Long Island Jewish Medical Center (LIJMC or LIJ) is a clinical and academic hospital within the Northwell Health system. It is a 807-bed, non-profit tertiary care teaching hospital serving the greater New York metropolitan area. The  campus is  east of Manhattan, on the border of Queens and Nassau Counties, in Glen Oaks, Queens and Lake Success, New York, respectively.

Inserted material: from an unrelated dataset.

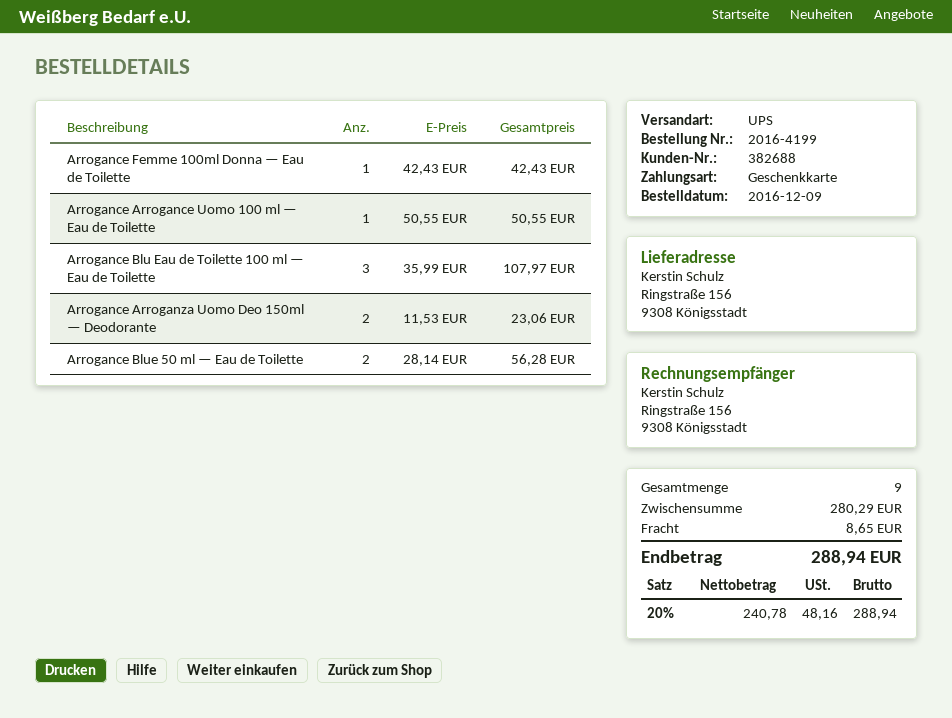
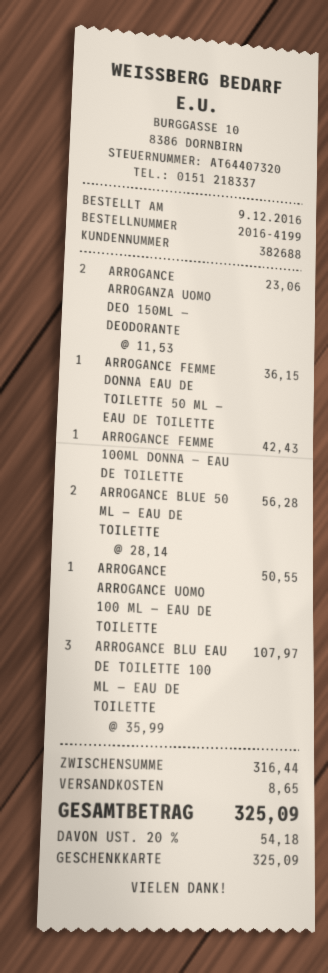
ARROGANCE FEMME DONNA EAU DE TOILETTE 50 ML — EAU DE TOILETTE: none -> 1 x 36.15 = 36.15
subtotal: 280.29 -> 316.44
tax: 20% = 48.16 -> 20% = 54.18
total: 288.94 -> 325.09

LIJMC has three components: Long Island Jewish Hospital, Steven & Alexandra Cohen Children's Medical Center of New York, and The Zucker Hillside Hospital. Long Island Jewish Hospital is a 587-bed tertiary adult care hospital with advanced diagnostic and treatment technology, and modern facilities for medical, surgical, dental and obstetrical care.  As a primary teaching hospital for the Donald and Barbara Zucker School of Medicine at Hofstra/Northwell (along with North Shore University Hospital) and the Hofstra Northwell School of Nursing and Physician Assistant Studies Island Campus for the Albert Einstein College of Medicine, LIJMC's graduate medical education program is one of the largest in New York State, and programs are in divisions headed by full-time faculty.

LIJ's full-time staff includes more than 500 physicians, who supervise care in all major specialties and participate in the medical center's teaching and research programs.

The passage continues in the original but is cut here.